Friar Thomas sat in the garden one sunny spring morning, humming fragments of the tune he had created years before, thinking of how he might rework it into a hymn to honor the Queen’s tenth year of rule.

Across the garden a fine tenor voice drifted, harmonizing perfectly.

          Two voices soon raised, to the rafters they ring…

Friar Thomas stood and looked around in delight. He spied Harry and… was that Aunt? walking hand in had toward him. Harry and Aunt both looked younger, if such were possible, than they had that fateful night. The reason for the spring in Harry’s step was made obvious by the way he and Aunt looked at one another.

Friar Thomas clapped Harry on the back, then found himself gathered up in Aunt’s ample arms.

“My two old friends! I am blessed indeed to see you, and looking so well!” Thomas’ grin was mischievous.

Harry winked and Aunt chuckled.

“Married a month ago, finally. Seemed foolish to waste any more time, us both widowed an’ gettin’ older by the minute.”

“Though he could use some fattening up, isn’t he a sweet armful, too!” Aunt hooted.

“Mabel!” Harry exclaimed, shocked laughter escaping him.
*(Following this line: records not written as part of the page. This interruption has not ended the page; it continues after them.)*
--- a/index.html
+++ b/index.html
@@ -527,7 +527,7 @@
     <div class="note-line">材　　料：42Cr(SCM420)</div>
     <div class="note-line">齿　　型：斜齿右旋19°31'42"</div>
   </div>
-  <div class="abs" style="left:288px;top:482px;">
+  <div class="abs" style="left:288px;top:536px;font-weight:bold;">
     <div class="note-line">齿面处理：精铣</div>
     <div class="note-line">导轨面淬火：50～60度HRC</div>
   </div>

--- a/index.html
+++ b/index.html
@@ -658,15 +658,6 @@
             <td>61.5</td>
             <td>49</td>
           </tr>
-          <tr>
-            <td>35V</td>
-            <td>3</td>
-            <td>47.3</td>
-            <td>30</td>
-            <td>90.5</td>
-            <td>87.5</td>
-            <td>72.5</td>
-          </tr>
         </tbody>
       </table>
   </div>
Thomas laughed. “I wasn’t always a priest, remember?”

“Indeed, indeed.”

“Come, sit. Let me have some tea brought out.”

An awkward silence fell.

“Ah—you hadn’t heard.” Thomas said. “He died in his sleep last year, just too miserable, I think, to take another step. Hard work was never his strong suit, and I think he never truly repented.”
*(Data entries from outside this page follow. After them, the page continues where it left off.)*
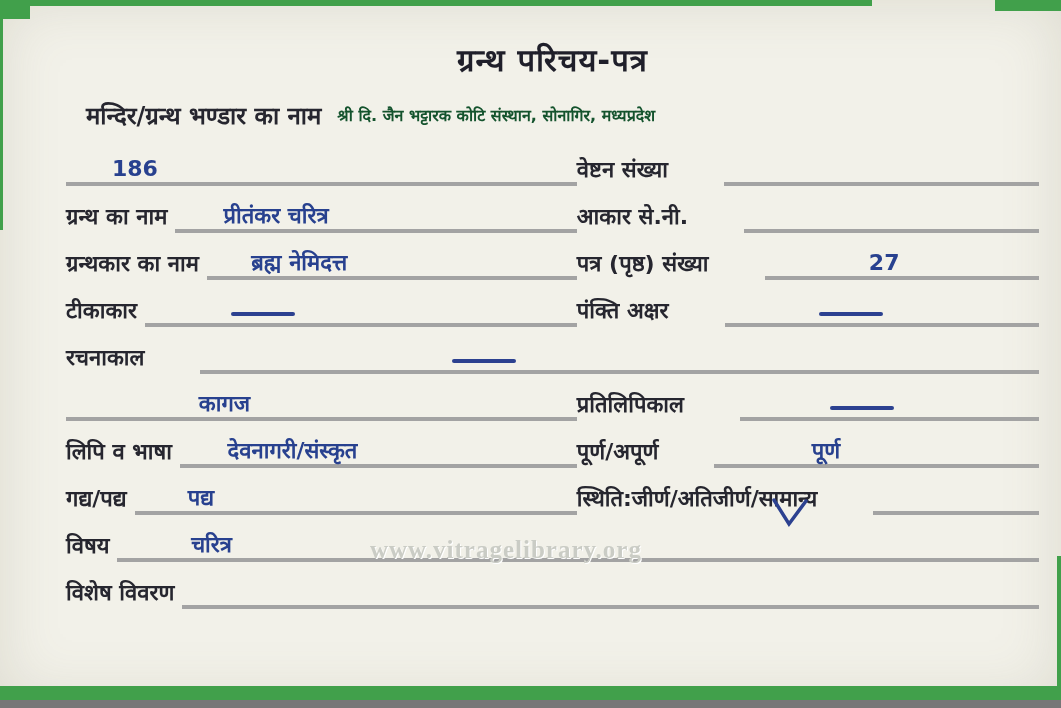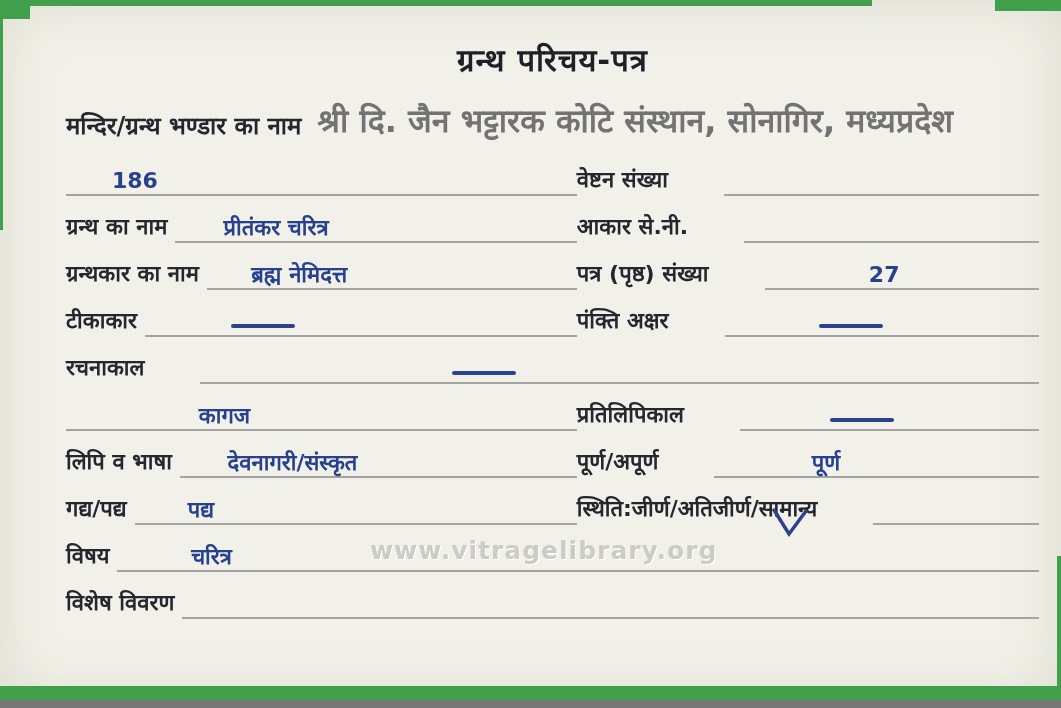--- a/index.html
+++ b/index.html
@@ -30,8 +30,9 @@
     margin:4px 0 18px 0;
   }
   .header-row{
-    display:flex;align-items:flex-end;
+    display:flex;align-items:center;
     margin-bottom:22px;
+    margin-left:20px;
   }
   .header-label{
     font-size:24px;font-weight:bold;color:#26262f;white-space:nowrap;

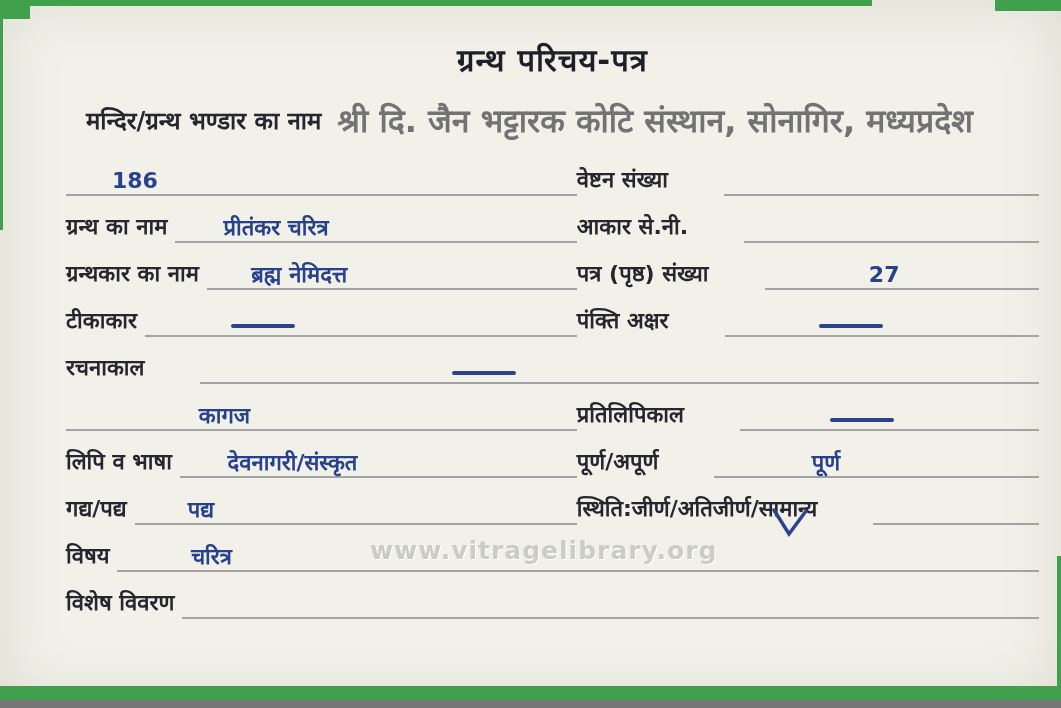--- a/index.html
+++ b/index.html
@@ -38,7 +38,7 @@
     font-size:24px;font-weight:bold;color:#26262f;white-space:nowrap;
   }
   .header-value{
-    font-size:32px;font-weight:bold;color:#737373;
+    font-size:16px;font-weight:bold;color:#14532d;
     margin-left:16px;white-space:nowrap;
   }
 

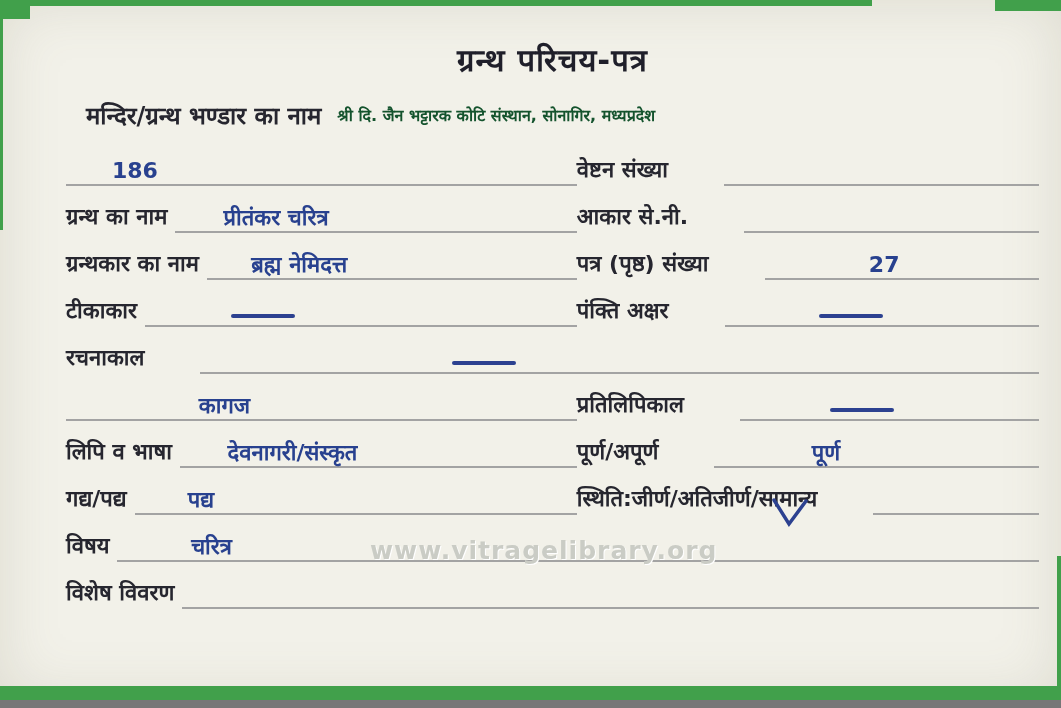--- a/index.html
+++ b/index.html
@@ -52,7 +52,7 @@
   }
   .line{
     flex:1;position:relative;height:33px;
-    border-bottom:2px solid #a3a3a3;
+    border-bottom:4px solid #a3a3a3;
     min-width:0;
   }
   .val{

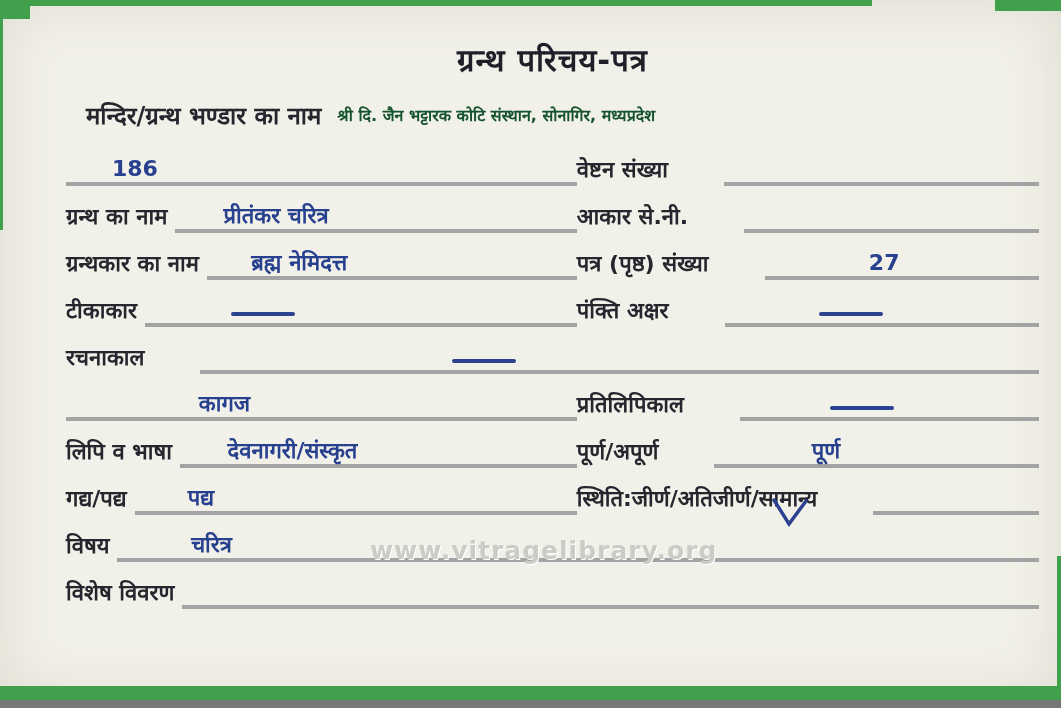--- a/index.html
+++ b/index.html
@@ -78,6 +78,7 @@
     font-size:25px;font-weight:bold;color:#caccc5;
     letter-spacing:1px;
     text-shadow:1px 1px 0 #ffffff;
+    font-family:Liberation Serif, serif;
   }
 </style>
 </head>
A young novice came through the door to the garden. Thomas looked proudly at him.

“Harry, Aunt, this is one of my best students, Christopher.”

“Christopher!” Aunt exclaimed. “Not Bronwyn’s boy? Why, he was but a wee babe…”

“The very one. Turns out he’s quite a singer. Too early to tell yet whether he’s headed for the priesthood, but if not, he’ll make a fine bard—better than I ever was.”

“Now, Thomas, don’t go sayin’ such things. I recall a certain song, on a certain fateful night…” Harry said.

“The only one of its kind before or since,” Thomas said. “I have never again been able to make its like, and have stopped trying. The moment we try to capture what is so compelling about such a work, it ceases to be art and becomes merely… formula. Ritual, like our prayers and forms.

“But I have made one work of art in my life, and with it—and with my friends—saved a kingdom. What mortal could dare ask for more?”